### REQUIRED WORK
Starting with the line that contains "[206,253,292,269] Peternas ->", copy out each line through the end of the entries below, exactly as written, and nothing else.

(Itemized modification records)
···
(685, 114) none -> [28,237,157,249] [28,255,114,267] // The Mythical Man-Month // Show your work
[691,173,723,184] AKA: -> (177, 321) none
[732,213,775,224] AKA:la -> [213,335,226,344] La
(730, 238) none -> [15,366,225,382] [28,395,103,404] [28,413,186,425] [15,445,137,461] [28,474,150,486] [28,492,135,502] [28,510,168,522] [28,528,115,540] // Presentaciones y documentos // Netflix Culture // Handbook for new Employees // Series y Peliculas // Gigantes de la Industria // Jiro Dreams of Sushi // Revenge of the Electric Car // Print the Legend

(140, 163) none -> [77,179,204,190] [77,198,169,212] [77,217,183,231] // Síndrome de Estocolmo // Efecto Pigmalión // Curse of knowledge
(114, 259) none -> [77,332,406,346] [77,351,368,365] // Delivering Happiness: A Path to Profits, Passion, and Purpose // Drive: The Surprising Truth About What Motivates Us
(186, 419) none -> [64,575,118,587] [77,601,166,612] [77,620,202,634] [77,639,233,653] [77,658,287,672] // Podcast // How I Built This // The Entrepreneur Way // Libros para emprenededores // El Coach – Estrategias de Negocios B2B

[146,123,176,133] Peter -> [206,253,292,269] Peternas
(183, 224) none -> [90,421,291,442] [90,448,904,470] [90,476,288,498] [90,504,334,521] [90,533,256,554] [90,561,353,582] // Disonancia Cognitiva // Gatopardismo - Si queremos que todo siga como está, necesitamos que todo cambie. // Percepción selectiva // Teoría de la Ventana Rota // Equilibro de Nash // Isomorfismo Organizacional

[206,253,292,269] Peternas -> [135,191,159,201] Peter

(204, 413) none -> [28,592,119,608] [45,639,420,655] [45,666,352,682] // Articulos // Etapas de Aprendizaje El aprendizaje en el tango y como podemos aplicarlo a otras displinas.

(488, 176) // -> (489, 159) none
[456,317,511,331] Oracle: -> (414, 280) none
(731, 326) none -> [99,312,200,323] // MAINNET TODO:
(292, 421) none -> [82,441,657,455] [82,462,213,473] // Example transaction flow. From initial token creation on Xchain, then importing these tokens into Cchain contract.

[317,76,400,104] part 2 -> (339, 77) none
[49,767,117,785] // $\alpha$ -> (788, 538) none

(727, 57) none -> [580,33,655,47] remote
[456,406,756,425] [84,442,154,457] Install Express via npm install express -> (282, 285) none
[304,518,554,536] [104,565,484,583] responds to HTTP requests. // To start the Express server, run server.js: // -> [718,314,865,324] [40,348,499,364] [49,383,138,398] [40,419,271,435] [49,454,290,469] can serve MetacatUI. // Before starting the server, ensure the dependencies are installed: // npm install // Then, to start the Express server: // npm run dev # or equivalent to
···
### RESULT OF THIS EXERCISE
[206,253,292,269] Peternas -> [135,191,159,201] Peter

(204, 413) none -> [28,592,119,608] [45,639,420,655] [45,666,352,682] // Articulos // Etapas de Aprendizaje El aprendizaje en el tango y como podemos aplicarlo a otras displinas.

(488, 176) // -> (489, 159) none
[456,317,511,331] Oracle: -> (414, 280) none
(731, 326) none -> [99,312,200,323] // MAINNET TODO:
(292, 421) none -> [82,441,657,455] [82,462,213,473] // Example transaction flow. From initial token creation on Xchain, then importing these tokens into Cchain contract.

[317,76,400,104] part 2 -> (339, 77) none
[49,767,117,785] // $\alpha$ -> (788, 538) none

(727, 57) none -> [580,33,655,47] remote
[456,406,756,425] [84,442,154,457] Install Express via npm install express -> (282, 285) none
[304,518,554,536] [104,565,484,583] responds to HTTP requests. // To start the Express server, run server.js: // -> [718,314,865,324] [40,348,499,364] [49,383,138,398] [40,419,271,435] [49,454,290,469] can serve MetacatUI. // Before starting the server, ensure the dependencies are installed: // npm install // Then, to start the Express server: // npm run dev # or equivalent to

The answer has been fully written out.